Promenades parisiennes by Mihail Sebastian

Promenades parisiennes by Mihail Sebastian

Auteur:Mihail Sebastian
La langue: fra
Format: epub
Tags: paris, xix century, mihail sebastian, romanian writers, strolls
Éditeur: Mihail Sebastian


Rampa, 23 janvier 1936

À PROPOS DU « BAS DE LAINE »

Mais comme je vous suppose français, c’est-à-dire un peu sordide*... Henry de Montherlant

Nous aimons parler de l’avarice des Français. Nous autres qui, même lorsque nous sommes pauvres, jetons l’argent par les fenêtres avec une extrême facilité, nous sommes surpris de les voir réfléchir pour le compter, l’épargner, le dépenser.

En vertu de quel paradoxe psychologique la nation la plus généreuse dans l’ordre spirituel engendre-t-elle les individus les plus économes dans la vie quotidienne ? Le bas de laine de Marianne est un symbole qui se répercute sur les moindres faits et gestes. Nous, nous ne pouvons pas les remarquer sans sourire. Ou, parfois, sans un certain dépit. Nous souhaiterions un peu de désinvolture, d’imprudence, de recul par rapport à l’argent.

Il est amusant par exemple de voir ce qui se passe dans un autobus ou un tramway à Paris. Les places de première restent toujours libres.
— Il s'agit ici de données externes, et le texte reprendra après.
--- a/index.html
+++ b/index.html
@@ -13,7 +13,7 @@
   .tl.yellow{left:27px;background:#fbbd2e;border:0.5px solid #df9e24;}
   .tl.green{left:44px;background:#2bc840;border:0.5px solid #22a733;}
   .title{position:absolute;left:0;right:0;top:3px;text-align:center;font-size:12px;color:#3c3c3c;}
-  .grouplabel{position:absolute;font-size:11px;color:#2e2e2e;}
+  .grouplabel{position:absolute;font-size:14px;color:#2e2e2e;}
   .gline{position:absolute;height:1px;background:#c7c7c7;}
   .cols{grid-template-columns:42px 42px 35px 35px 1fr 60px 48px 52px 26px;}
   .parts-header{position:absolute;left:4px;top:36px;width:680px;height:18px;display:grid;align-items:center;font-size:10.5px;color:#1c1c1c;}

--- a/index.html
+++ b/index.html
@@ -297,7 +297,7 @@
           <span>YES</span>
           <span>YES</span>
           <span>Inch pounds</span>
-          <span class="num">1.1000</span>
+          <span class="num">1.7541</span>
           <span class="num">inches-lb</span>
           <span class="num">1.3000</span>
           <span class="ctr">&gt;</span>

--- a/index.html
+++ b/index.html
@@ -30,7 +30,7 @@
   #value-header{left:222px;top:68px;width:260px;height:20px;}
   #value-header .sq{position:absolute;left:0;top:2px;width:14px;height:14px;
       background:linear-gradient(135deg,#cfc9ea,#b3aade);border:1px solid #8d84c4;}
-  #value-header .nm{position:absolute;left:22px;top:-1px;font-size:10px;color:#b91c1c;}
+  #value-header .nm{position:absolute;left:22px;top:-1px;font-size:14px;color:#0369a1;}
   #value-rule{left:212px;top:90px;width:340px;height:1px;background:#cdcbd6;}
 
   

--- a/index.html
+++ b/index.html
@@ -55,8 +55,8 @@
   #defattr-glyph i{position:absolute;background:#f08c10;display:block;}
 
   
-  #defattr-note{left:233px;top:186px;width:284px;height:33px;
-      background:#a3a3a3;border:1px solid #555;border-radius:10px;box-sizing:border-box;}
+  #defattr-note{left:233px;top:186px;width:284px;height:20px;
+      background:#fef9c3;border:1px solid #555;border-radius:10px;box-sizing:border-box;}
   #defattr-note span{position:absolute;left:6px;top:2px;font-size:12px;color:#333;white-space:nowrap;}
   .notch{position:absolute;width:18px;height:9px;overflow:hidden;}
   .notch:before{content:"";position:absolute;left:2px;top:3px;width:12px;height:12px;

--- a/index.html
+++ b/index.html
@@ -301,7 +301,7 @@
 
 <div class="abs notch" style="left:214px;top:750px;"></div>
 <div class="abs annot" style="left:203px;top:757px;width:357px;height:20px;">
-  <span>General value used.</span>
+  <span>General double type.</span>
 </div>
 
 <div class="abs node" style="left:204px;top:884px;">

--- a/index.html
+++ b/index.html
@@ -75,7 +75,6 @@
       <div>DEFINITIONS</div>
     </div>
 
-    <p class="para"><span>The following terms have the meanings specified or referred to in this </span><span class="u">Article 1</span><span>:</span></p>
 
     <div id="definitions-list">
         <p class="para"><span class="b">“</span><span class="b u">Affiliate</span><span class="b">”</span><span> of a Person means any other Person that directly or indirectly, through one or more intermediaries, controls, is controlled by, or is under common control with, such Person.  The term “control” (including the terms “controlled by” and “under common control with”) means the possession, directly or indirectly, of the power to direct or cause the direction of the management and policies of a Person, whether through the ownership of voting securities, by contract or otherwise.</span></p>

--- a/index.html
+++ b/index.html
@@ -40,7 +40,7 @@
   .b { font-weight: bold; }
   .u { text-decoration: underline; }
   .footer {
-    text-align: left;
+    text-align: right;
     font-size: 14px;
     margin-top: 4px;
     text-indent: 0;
La différence de tarif est de trente centimes seulement, mais cette somme représente une valeur très précise pour la mentalité française.

Tandis qu’à Bucarest, vous l’avez certainement remarqué, tout le monde se presse en première dans le tramway. Monter en seconde équivaudrait à une espèce de déshonneur et j’ai vu plus d’une fois des voyageurs debout dans la cohue pour payer un leu de plus, tandis que le wagon de seconde était vide.

Pour ce que l’on pourrait appeler la « psychologie de la rue », ce contraste entre tramways bucarestois et parisiens revêt une signification savoureuse.

À Paris, voyager en première me gêne s’il y a encore des places libres en seconde, sur la plate-forme. Je crains d’avoir l’air provocateur ou farfelu et de devoir supporter des regards ironiques.

Je connais une situation plus comique encore créée par le terrible esprit d’économie des Français. Je pense à l’aspect d’un foyer de théâtre au moment des entractes.

Le vestiaire est relativement cher aux spectacles. On paye un franc pour chaque objet. Un pour le manteau, encore un pour le chapeau, un troisième pour la canne ou le parapluie. C’est une habitude stupide et agaçante, mais on n’y peut rien.

Eh bien, le spectateur français a trouvé la solution. Il ne dépose au vestiaire que son pardessus, qui l’incommoderait trop, et il garde son chapeau, qu’il glisse sous son siège ou qu’il confie à sa femme. Si bien qu’à l’entracte le foyer est plein de messieurs à la mine grave, en smoking ou en jaquette et... le chapeau sur la tête. Ils ont trop chaud, ça leur déplaît, mais le franc est sauvé. (Le franc de leur poche, mais aussi celui de la Banque de France, maintenu à son niveau grâce à des mesures similaires, d’économie rigoureuse.)

« Mais comme je vous suppose français, c’es-tà-dire un peu sordide*... »

Le jugement de Montherlant est peut-être trop sévère. Il y a certes quelque chose de sordide dans de telles mœurs, mais tant d’actes généreux rachètent par ailleurs ces mesquineries absurdes !

Je vous parlais récemment de l’exposition de peinture flamande organisée à l’Orangerie. Le billet coûtait dix francs, une somme énorme pour une salle de peinture.